George Kennedy in Die Rache der glorreichen Sieben (1969) © MGM

Quelle: Cory Schenkel Facebook

Eins der bittersüßen Momente jeder Oscarverleihung ist die "In Memoriam"-Montage, die uns daran erinnert, welche Größen der Filmindustrie in den vergangenen 12 Monaten von uns gegangen sind. Wes Craven, Christopher Lee, David Bowie, Alan Rickman und Leonard Nimoy waren nur einige der bekannten Namen, von denen wir dieses Jahr bei den Oscars zu Dave Grohls melancholischen Klängen Abschied nahmen. Doch das Rad der Zeit dreht sich unerbitterlich weiter und noch am Tag der Oscarverleihung ist ein weiterer Veteran von uns gegangen, mit dem viele Filmfans sicherlich zahlreiche Erinnerungen verbinden. Oscarpreisträger George Kennedy starb am Sonntag im Alter von 91, wie sein Enkel Cory Schenkel über Facebook mitteilte.

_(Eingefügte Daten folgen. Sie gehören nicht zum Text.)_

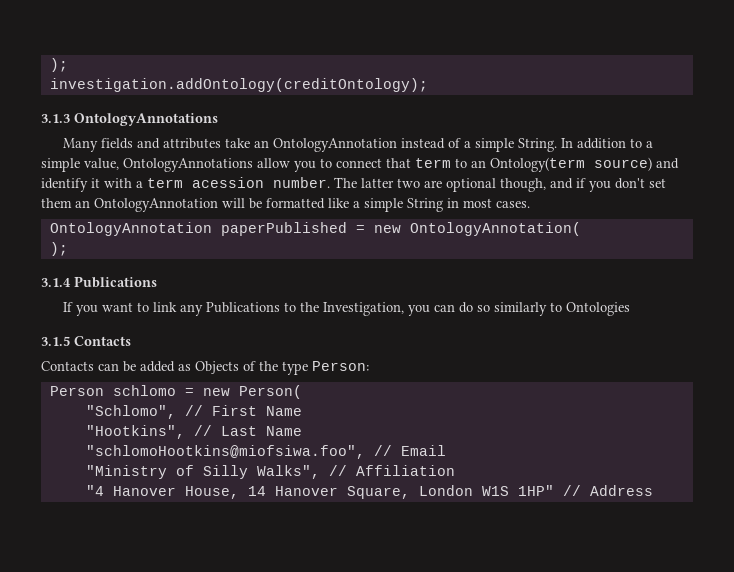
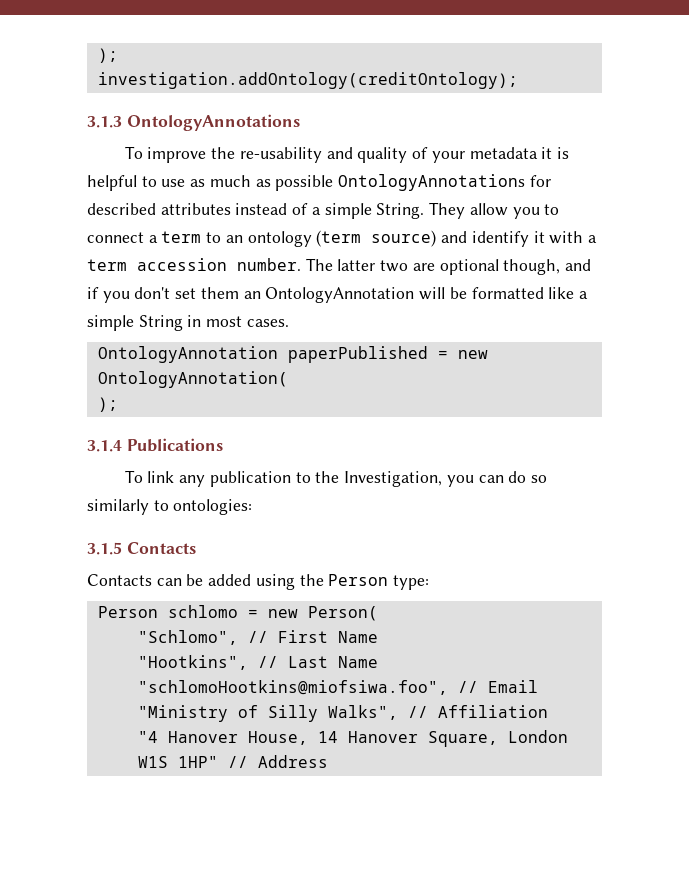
[62,138,397,152] Many fields and attributes take an OntologyAnnotation -> [124,146,569,163] [87,174,551,191] [87,203,231,215] To improve the re-usability and quality of your metadata it is helpful to use as much as possible OntologyAnnotations for described attributes
[560,138,653,149] [41,158,253,172] In addition to a simple value, OntologyAnnotations -> [429,202,466,219] They
[386,158,411,168] that -> [148,235,158,243] a
[490,157,585,172] Ontology(term -> [247,230,362,247] ontology (term
[192,177,264,188] acession -> [137,258,227,271] accession
[62,302,149,316] If you want to -> [124,470,143,483] To
[205,302,280,313] Publications -> [209,471,291,487] publication
[565,302,630,316] Ontologies -> [173,499,253,515] ontologies:
[178,361,369,375] as Objects of the type Person: -> [255,574,430,590] using the Person type:

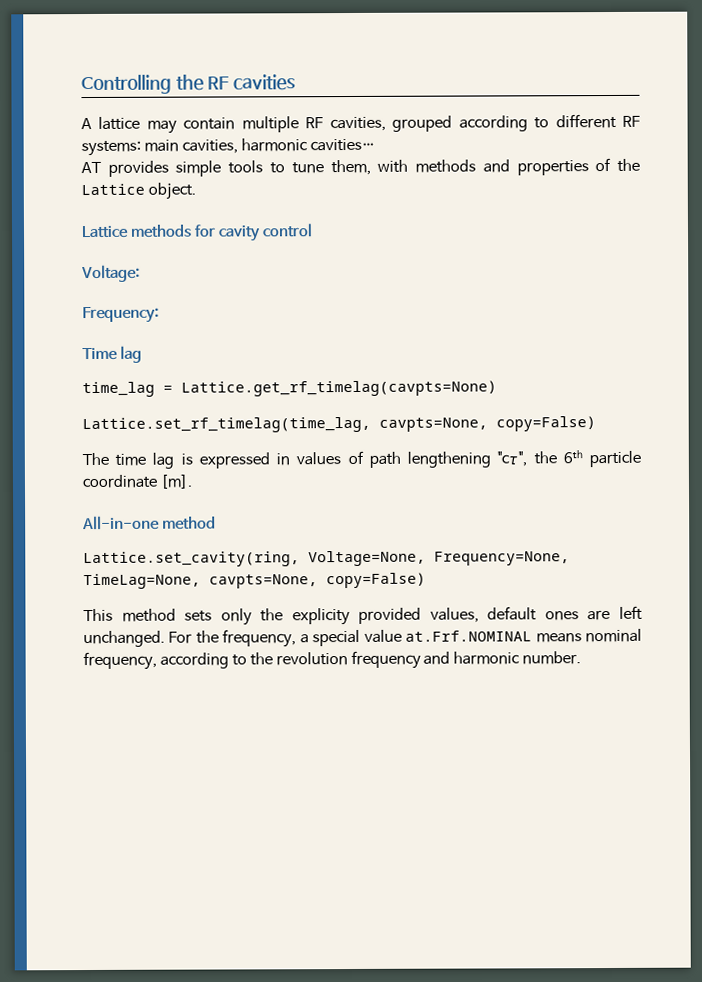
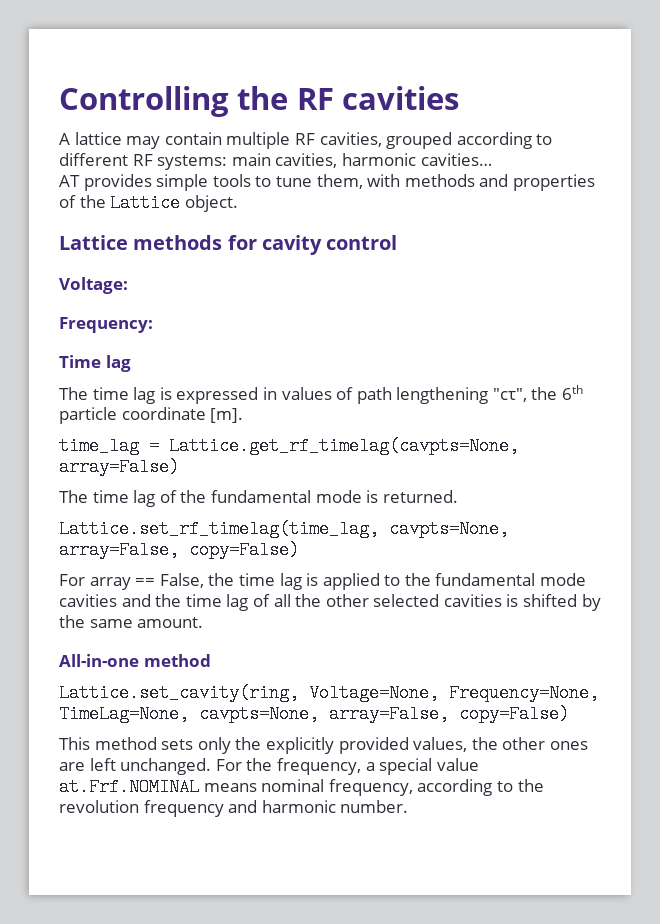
[82,380,497,398] [82,416,596,434] // time_lag = Lattice.get_rf_timelag(cavpts=None) // Lattice.set_rf_timelag(time_lag, cavpts=None, copy=False) -> (131, 363) none
(192, 481) none -> [59,437,519,455] [59,458,179,476] [59,490,458,507] [59,520,509,538] [59,541,299,559] [59,573,587,590] [59,594,601,611] [59,615,204,628] // time_lag = Lattice.get_rf_timelag(cavpts=None, array=False) // The time lag of the fundamental mode is returned. // Lattice.set_rf_timelag(time_lag, cavpts=None, array=False, copy=False) // For array == False, the time lag is applied to the fundamental mode cavities and the time lag of all the other selected cavities is shifted by the same amount.
(318, 581) none -> [329,705,449,723] array=False,
[291,608,350,626] explicity -> [265,737,334,754] explicitly
[487,606,538,621] default -> [471,737,546,750] the other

Kennedy, der über 50 Jahre lang im Film- und Seriengeschäft aktiv war und zuletzt an der Seite von Mark Wahlberg in The Gambler zu sehen war, gewann 1968 für seine Rolle in Der Unbeugsame (OT: Cool Hand Luke) an der Seite von Paul Newman den Oscar als "Bester Nebendarsteller". Im gleichen Jahr, als Der Unbeugsame herauskam, war er auch im sehr erfolgreichen Kriegsfilm Das dreckige Dutzend zu sehen. Seine größten Erfolge feierte er jedoch in den Siebzigern mit dem Katastrophenfilm-Franchise Airport. Als Cheftechniker Joe Patroni trat er in allen vier Filmen der Reihe auf. Zudem war Kennedy auch als Frank Drebins leidgeplagter Chef Ed Hocken in Die nackte Kanone und dessen beiden Fortsetzungen zu sehen. Ende der Achtziger übernahm Kennedy zudem die Rolle des intriganten Carter McKay in der Hitserie "Dallas".